Facebook’s market in Vietnam is huge, which potentially shapes the company’s incentives. It is the most popular social network in Vietnam, with around 35 million users, or 70% of the country’s online community. And although Vietnam is only a fraction of Facebook’s business, or that of other tech giants such as Google, it is one of Southeast Asia’s fastest growing economies and an important investment target for global consumer brands. Between them, Facebook and YouTube (owned by Google) capture about 70% of the country’s online digital advertising spending.

Given the size of the Vietnamese online market, local Facebook users worry, not unreasonably, that the new law ostensibly forces tech giants to choose between protection of user data and access to one the largest emerging markets for tech consumers. Although the government has said it will not block the platforms – and indeed past experience shows it simply does not have the technical capacity to do so – it has form on forcing such a choice on companies, at least rhetorically.

Last year the government ordered several local companies to withdraw advertising on YouTube, Facebook, and other social media until they find a way to halt the publication of “toxic” anti-government information. Companies, including the local operations of Unilever, Ford, and Yamaha Motors, all committed to the call to suspend YouTube advertising. There is little data to show the effect of the demand, but it suggests a shift from the government attacking platforms directly to attacking their business model: online advertising.

In response to rising concerns about the new law and Facebook’s cooperation, Vietnamese activists are leading a charge to alternative social networks. The founder of Minds.com, a US-based platform, recently reported his website had seen a spike of 150,000 new users from Vietnam since the cybersecurity law was passed in June (total user numbers are only around one million, so the spike is significant). Minds is end-to-end encrypted, and its business model focuses on privacy.

But the choice is not necessarily clear or easy. Some users have noted that Minds commits to sharing data with US law enforcement (under certain conditions), and others are troubled by the presence on its board of a Vietnamese journalist with close government links. Others have noted that Minds is not as fast or as open as Facebook, meaning activists are more limited on that platform, with implications for organising success.

This discussion of the perils of platform migration demonstrates that options for Vietnamese users are limited.
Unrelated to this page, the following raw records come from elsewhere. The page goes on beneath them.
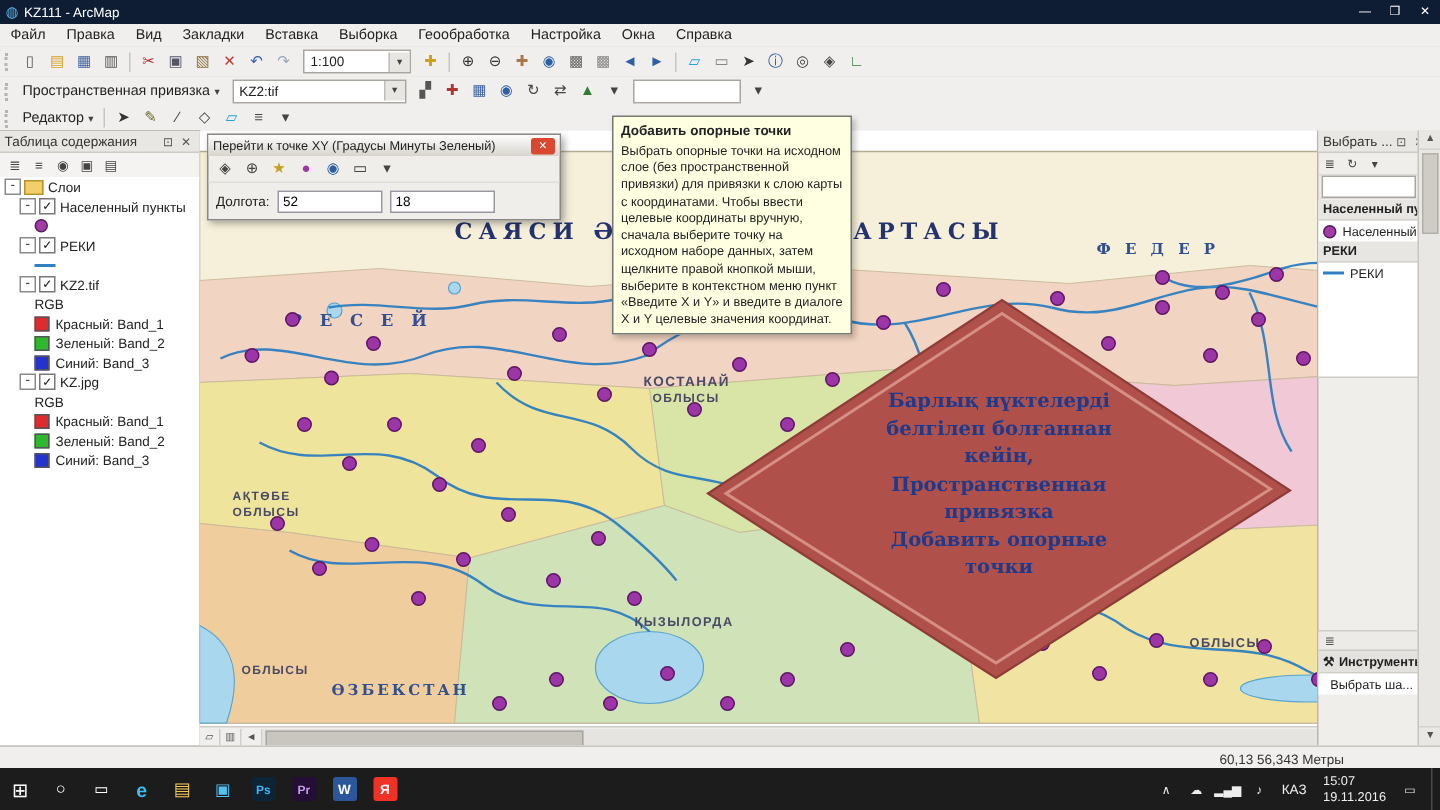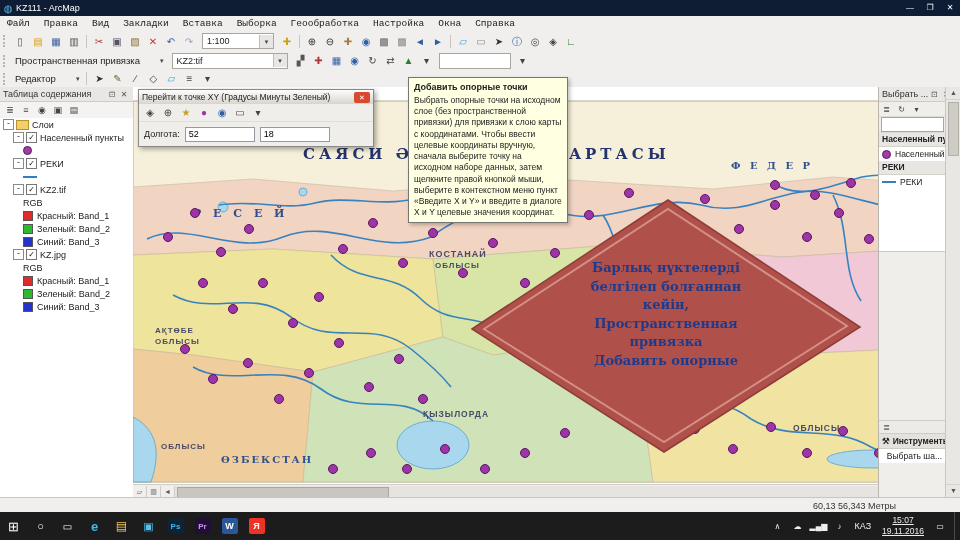--- a/index.html
+++ b/index.html
@@ -13,7 +13,7 @@
   #titlebar .winbtn{width:20px;height:16px;line-height:16px;text-align:center;font-size:8px;color:#fff;}
   
   #menubar{position:absolute;left:0;top:16px;width:960px;height:15px;background:#f0efed;
-           border-bottom:1px solid #dbd8d3;display:flex;align-items:center;font-size:9.5px;font-family:Liberation Mono, monospace;}
+           border-bottom:1px solid #dbd8d3;display:flex;align-items:center;font-size:9.5px;}
   .menu-item{padding:0 7px;line-height:15px;}
   
   .toolbar{position:absolute;left:0;width:960px;background:#f0efed;display:flex;align-items:center;

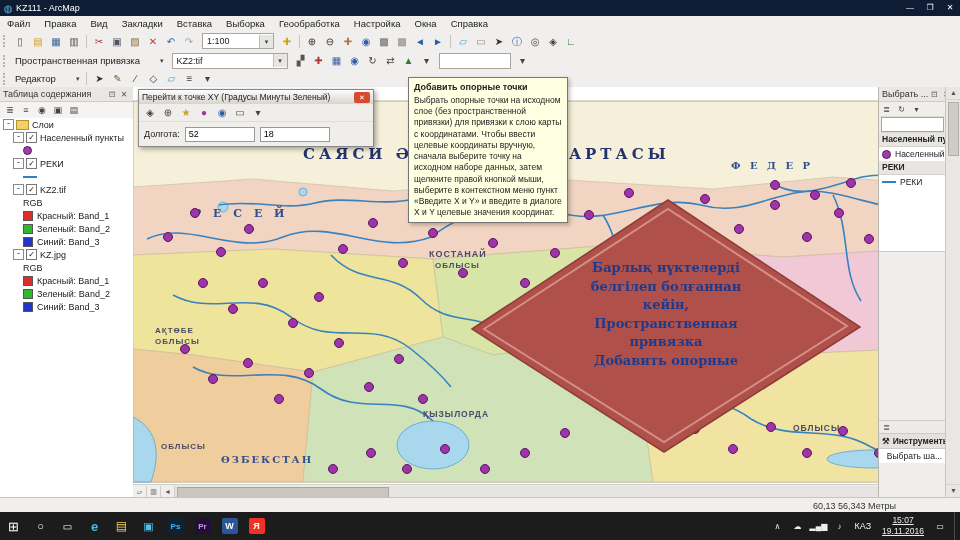--- a/index.html
+++ b/index.html
@@ -31,7 +31,7 @@
              line-height:13px;font-size:7px;color:#444;flex:none;}
   #scale-combo{width:66px;margin:0 4px;}
   #layer-combo{width:110px;margin:0 4px;}
-  .tblabel{font-size:9.5px;padding:0 4px;display:flex;align-items:center;gap:20px;white-space:nowrap;}
+  .tblabel{font-size:9.5px;padding:0 4px;display:flex;align-items:center;gap:3px;white-space:nowrap;}
   .tblabel .dd2{font-size:7px;color:#444;}
   .tbinput{width:66px;height:12px;border:1px solid #a9a6a0;background:#fff;margin:0 3px;font-size:9px;}
   

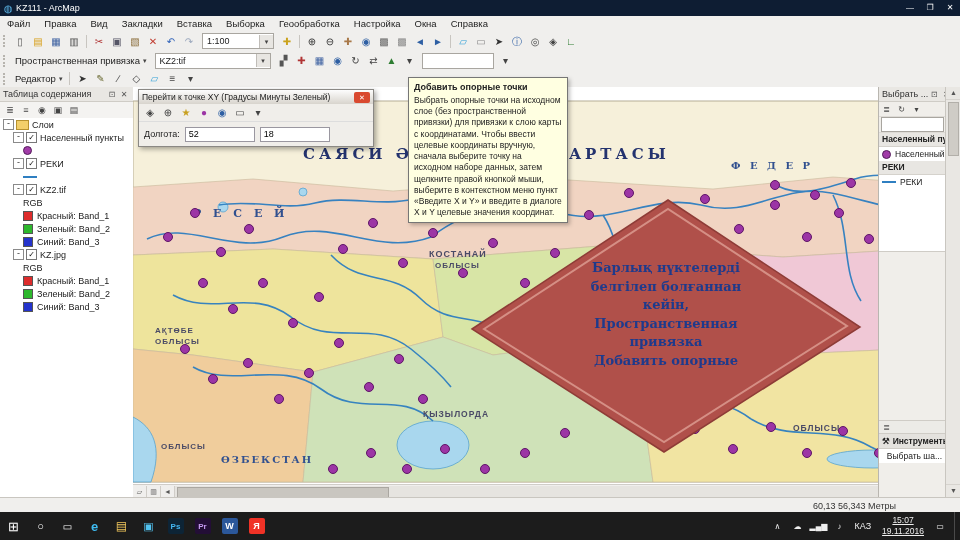--- a/index.html
+++ b/index.html
@@ -432,6 +432,7 @@
         <div>Пространственная</div>
         <div>привязка</div>
         <div>Добавить опорные</div>
+        <div>точки</div>
       </div>
     <div id="map-scrollbar">
       <span class="sb-btn">▱</span>

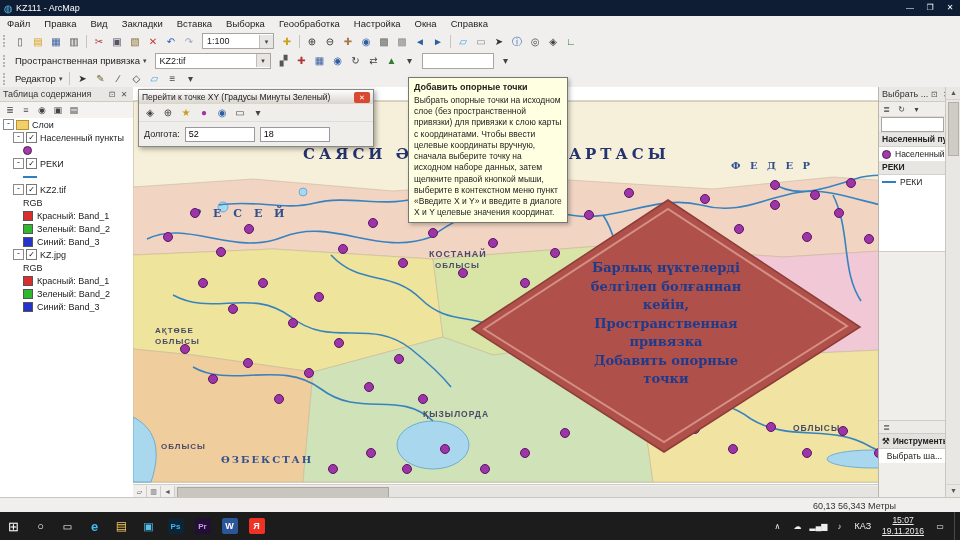--- a/index.html
+++ b/index.html
@@ -116,7 +116,7 @@
   #tray{margin-left:auto;display:flex;align-items:center;}
   .tray-icon{min-width:16px;text-align:center;font-size:8px;padding:0 2px;}
   .lang{font-size:9px;padding:0 5px;}
-  .clock{font-size:8.5px;text-align:center;line-height:1.25;padding:0 6px;text-decoration:underline;}
+  .clock{font-size:8.5px;line-height:1.25;padding:0 6px;}
   .show-desktop{width:5px;height:28px;border-left:1px solid #4a4a4a;margin-left:4px;}
 </style>
 </head>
There is a user cost in moving to new social networks. This is part of what makes them so successful once they move from disruptor to giant status: the network effect in this case is a conscious business structure which drives Facebook’s success.

Facebook in Vietnam is a legacy issue. It was created for American commercial interests and adapted by locals inadvertently in service of those interests as well as their own. For Vietnamese users, Facebook is a mode of interaction essential to political life. The platform’s emphasis on personal relationships, networks, openness, and global relationships has helped it grow leaps and bounds in a country and within a diaspora community that has for so long been denied the ability to build communities of interest, especially of political interest.
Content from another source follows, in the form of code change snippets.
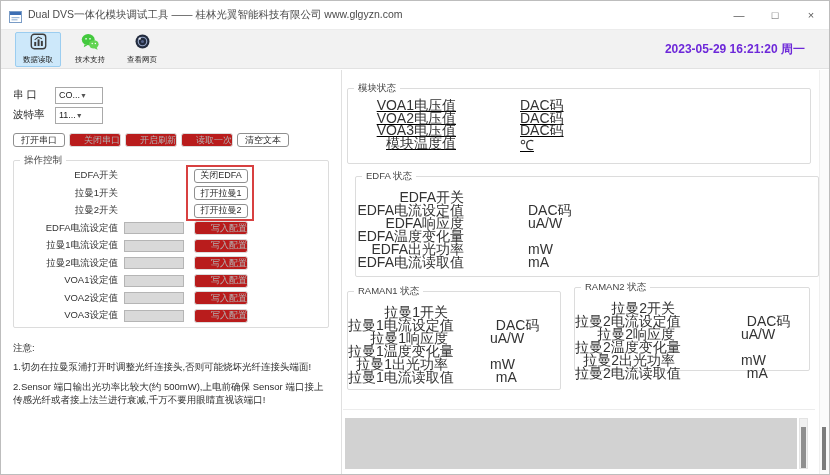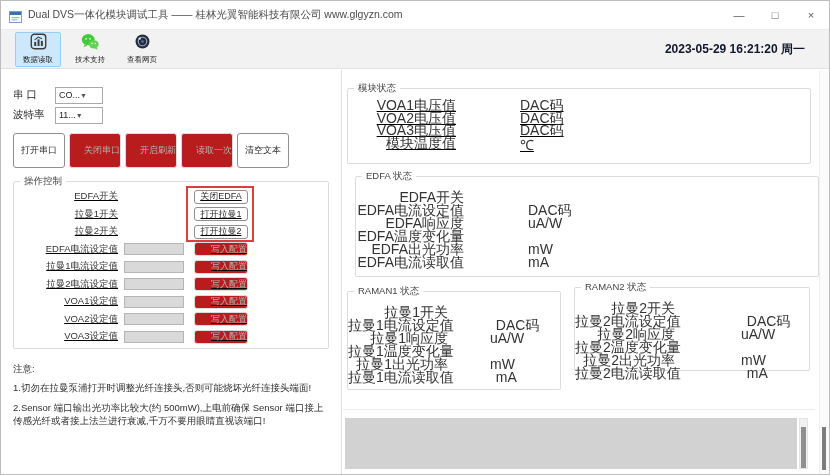--- a/index.html
+++ b/index.html
@@ -18,7 +18,7 @@
   .tool-item{width:46px;height:35px;display:flex;flex-direction:column;align-items:center;justify-content:center;gap:1px;border:1px solid transparent;border-radius:2px;}
   .tool-item.selected{background:#cde8fa;border-color:#9bcdf0;}
   .tool-label{font-size:7.5px;color:#222;white-space:nowrap;}
-  .datetime{margin-left:auto;margin-right:24px;font-size:12px;font-weight:bold;color:#0f172a;white-space:nowrap;}
+  .datetime{margin-left:auto;margin-right:24px;font-size:12px;font-weight:bold;color:#6d28d9;white-space:nowrap;}
 
   
   .content{position:absolute;top:69px;left:0;right:0;bottom:0;background:#fff;}

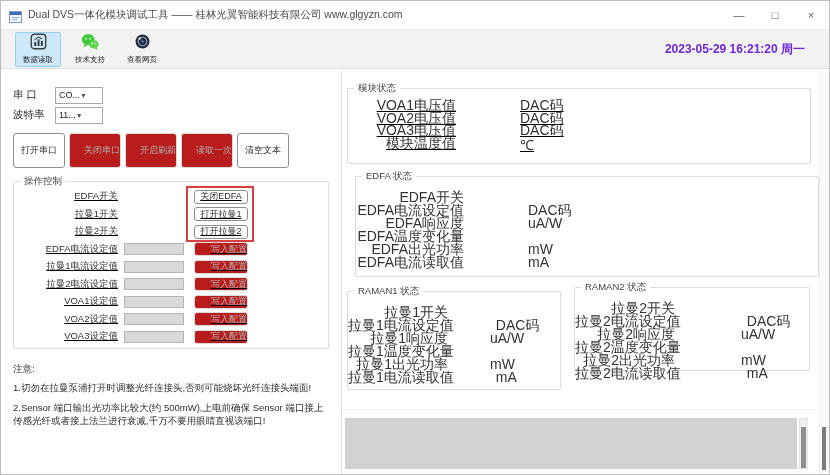--- a/index.html
+++ b/index.html
@@ -34,7 +34,7 @@
   .btn{background:#fff;border:1px solid #8f8f8f;border-radius:3px;color:#2b2b2b;font-size:9px;padding:0;line-height:1;}
   .btn:disabled,.btn.disabled{color:#b3b3b3;border-color:#dcdcdc;background:#b91c1c;text-align:right;}
   .btn-row{display:flex;gap:4px;margin-top:9px;}
-  .btn-row .btn{flex:0 0 52px;height:35px;}
+  .btn-row .btn{flex:0 0 52px;height:14px;}
 
   
   .groupbox{position:relative;border:1px solid #dcdcdc;border-radius:2px;}

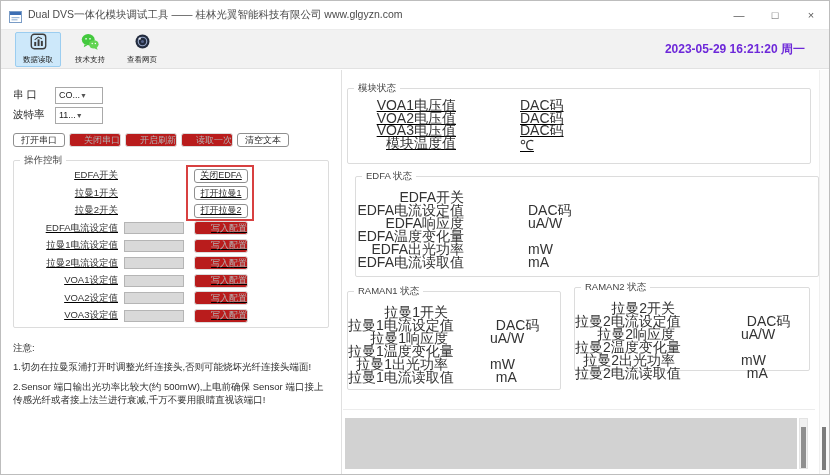--- a/index.html
+++ b/index.html
@@ -40,7 +40,7 @@
   .groupbox{position:relative;border:1px solid #dcdcdc;border-radius:2px;}
   .gb-title{position:absolute;top:-7px;left:6px;background:#fff;padding:0 4px;font-size:9.5px;color:#444;white-space:nowrap;}
 
-  .control-box{margin-top:13px;height:168px;padding:6px 8px 4px;text-decoration:underline;}
+  .control-box{margin-top:13px;height:168px;padding:6px 8px 4px;}
   .ctl-row{display:flex;align-items:center;height:17.5px;}
   .ctl-label{flex:0 0 96px;text-align:right;font-size:9.5px;color:#333;white-space:nowrap;}
   .ctl-input{width:60px;height:12px;margin-left:6px;background:#d9d9d9;border:1px solid #b5b5b5;padding:0 2px;font-size:9px;}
As social media moves into perhaps a second phase of development – as an established media player rather than a disruptor – we should start to consider not only its disruptive effects but also its legacy. What happens to a community built in accordance with an initial profit motive but then reshaped according to another? What happens to users when a disruptor becomes a giant? These questions are important for a company that has substantially changed the media markets it now dominates, with real implications for users.